== What is needed ==
Scan the listing below and copy every line holding "ROUND".

== Dataset entries ==
-------------------------

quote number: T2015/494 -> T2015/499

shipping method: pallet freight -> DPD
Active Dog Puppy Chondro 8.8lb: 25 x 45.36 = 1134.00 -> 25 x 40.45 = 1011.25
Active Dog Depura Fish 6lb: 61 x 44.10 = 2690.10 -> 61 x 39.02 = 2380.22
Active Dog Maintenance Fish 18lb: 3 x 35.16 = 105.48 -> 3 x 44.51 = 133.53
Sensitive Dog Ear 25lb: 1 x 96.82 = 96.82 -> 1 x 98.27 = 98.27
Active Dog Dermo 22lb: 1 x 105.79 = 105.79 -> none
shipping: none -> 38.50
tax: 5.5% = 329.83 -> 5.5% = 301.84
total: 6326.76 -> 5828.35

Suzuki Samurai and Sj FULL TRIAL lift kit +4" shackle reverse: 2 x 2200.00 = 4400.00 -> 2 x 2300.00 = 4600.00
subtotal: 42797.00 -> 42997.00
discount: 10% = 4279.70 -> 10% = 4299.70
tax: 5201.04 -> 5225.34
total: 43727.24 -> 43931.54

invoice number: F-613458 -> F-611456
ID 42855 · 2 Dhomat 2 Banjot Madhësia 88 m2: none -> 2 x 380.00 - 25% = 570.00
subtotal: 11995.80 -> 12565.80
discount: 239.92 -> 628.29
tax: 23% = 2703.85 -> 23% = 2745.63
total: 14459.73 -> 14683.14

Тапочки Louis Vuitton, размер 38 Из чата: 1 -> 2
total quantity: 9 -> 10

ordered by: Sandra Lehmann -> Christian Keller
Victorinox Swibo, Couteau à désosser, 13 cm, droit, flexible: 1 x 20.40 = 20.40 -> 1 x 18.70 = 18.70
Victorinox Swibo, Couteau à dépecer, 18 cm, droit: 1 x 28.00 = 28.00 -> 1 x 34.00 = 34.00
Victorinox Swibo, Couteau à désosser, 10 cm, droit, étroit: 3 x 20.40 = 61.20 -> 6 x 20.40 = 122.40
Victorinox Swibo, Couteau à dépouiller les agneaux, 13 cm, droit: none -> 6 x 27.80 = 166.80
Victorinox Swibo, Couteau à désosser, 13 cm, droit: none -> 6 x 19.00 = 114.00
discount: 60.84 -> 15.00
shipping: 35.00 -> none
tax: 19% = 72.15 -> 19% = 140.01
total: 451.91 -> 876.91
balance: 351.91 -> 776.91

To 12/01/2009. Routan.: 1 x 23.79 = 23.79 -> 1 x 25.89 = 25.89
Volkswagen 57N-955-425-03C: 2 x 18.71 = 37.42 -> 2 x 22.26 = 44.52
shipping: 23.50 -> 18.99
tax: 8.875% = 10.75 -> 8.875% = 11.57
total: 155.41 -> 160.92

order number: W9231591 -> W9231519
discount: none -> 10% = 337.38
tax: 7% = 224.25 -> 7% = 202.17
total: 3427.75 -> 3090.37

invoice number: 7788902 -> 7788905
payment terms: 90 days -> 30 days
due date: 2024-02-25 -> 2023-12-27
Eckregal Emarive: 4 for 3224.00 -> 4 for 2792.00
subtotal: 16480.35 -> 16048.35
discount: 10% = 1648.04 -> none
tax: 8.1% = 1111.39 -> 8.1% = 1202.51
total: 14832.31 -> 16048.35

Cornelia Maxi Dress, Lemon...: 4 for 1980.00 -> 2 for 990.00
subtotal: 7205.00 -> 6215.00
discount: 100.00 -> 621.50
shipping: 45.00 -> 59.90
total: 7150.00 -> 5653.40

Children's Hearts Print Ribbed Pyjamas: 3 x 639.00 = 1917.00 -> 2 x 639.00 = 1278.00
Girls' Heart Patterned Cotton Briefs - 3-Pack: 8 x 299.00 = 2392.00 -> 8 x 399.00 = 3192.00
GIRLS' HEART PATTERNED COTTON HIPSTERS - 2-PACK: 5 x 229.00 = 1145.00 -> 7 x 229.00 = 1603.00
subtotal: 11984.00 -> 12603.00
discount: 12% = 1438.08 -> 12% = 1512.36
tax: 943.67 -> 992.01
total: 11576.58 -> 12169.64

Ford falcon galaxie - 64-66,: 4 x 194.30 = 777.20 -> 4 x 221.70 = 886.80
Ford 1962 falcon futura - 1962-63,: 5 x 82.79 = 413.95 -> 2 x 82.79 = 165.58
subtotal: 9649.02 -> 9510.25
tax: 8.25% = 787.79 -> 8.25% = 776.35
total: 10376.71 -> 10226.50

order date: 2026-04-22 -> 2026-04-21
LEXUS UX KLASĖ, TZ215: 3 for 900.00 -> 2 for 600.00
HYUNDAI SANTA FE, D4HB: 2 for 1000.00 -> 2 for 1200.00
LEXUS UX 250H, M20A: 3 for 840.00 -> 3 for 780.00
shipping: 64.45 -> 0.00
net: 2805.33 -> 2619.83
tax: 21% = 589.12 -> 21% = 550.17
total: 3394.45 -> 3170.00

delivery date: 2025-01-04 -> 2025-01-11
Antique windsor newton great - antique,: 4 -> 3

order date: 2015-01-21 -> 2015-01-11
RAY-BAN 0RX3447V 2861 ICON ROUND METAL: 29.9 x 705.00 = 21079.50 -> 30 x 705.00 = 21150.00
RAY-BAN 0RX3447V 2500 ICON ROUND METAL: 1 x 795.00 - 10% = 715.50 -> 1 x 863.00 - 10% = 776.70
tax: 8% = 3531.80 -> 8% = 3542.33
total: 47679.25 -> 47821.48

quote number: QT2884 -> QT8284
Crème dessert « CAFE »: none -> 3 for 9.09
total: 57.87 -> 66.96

-------------------------

== Finished task ==
RAY-BAN 0RX3447V 2861 ICON ROUND METAL: 29.9 x 705.00 = 21079.50 -> 30 x 705.00 = 21150.00
RAY-BAN 0RX3447V 2500 ICON ROUND METAL: 1 x 795.00 - 10% = 715.50 -> 1 x 863.00 - 10% = 776.70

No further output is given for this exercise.